Long Beach Airport should be a desirable place to fly.  After all, it’s only 20 miles down the (admittedly traffic-choked) 405 freeway from LAX, and it provides a far better passenger experience.  But historically, Long Beach just hasn’t performed well for any airline.  Recent history has been dominated by JetBlue, but the relationship has become rocky.  For years, it looked like no other airline would be interested in filling JetBlue’s shoes if the airline decided to walk… until Southwest entered a couple years ago.  Recent moves have left Long Beach in the very difficult position of having to choose which airline it likes best.   With the decision to change slot utilization rules last week, the city has clearly sided with Southwest.
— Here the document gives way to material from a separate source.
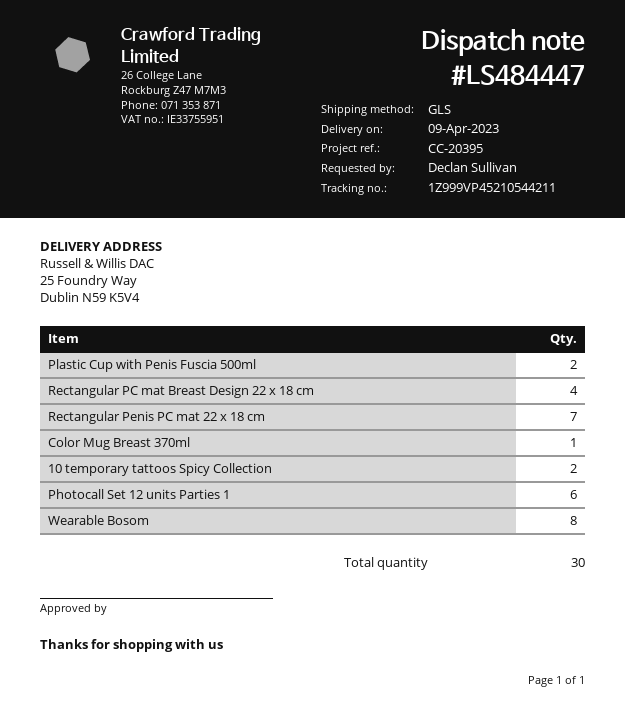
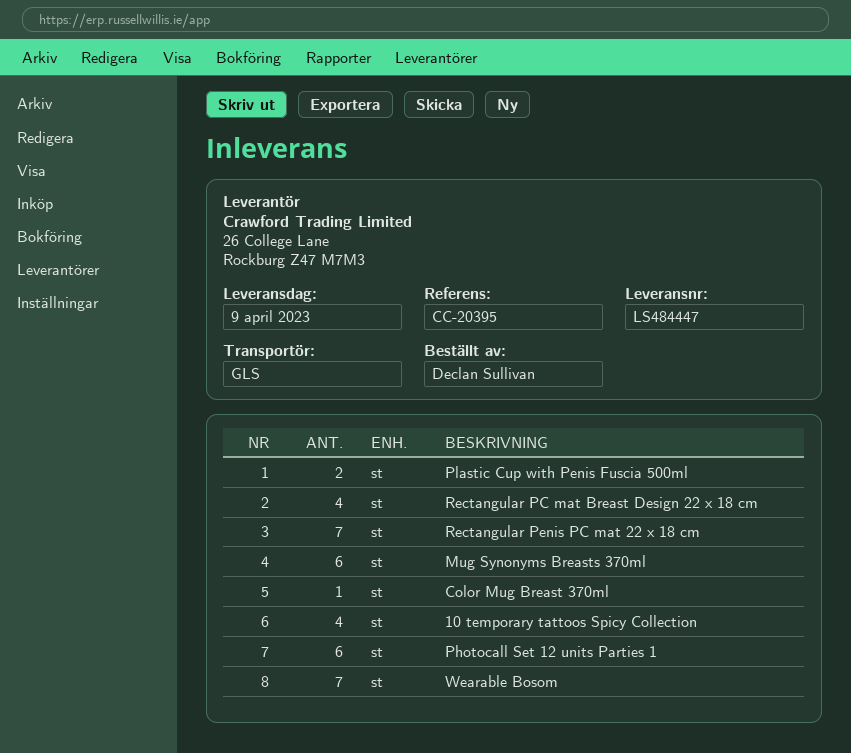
10 temporary tattoos Spicy Collection: 2 -> 4
Wearable Bosom: 8 -> 7
Mug Synonyms Breasts 370ml: none -> 6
Ever since coming to the airport back in 2001, JetBlue has been a dominant fixture that has snapped up slots every chance it got.  The airport’s noise ordinance is complex, but it guarantees a minimum of 41 big jet flight slot pairs per day.  Thanks to reduced noise from more modern aircraft, that number of daily slot pairs increased in practice to 50 a couple years.  At its peak, JetBlue topped out at having 35 of the 50 slots.  (Also, note that 2 of the remaining slots are used by cargo carriers FedEx and UPS, so there are really only 48 total used for passenger flights.)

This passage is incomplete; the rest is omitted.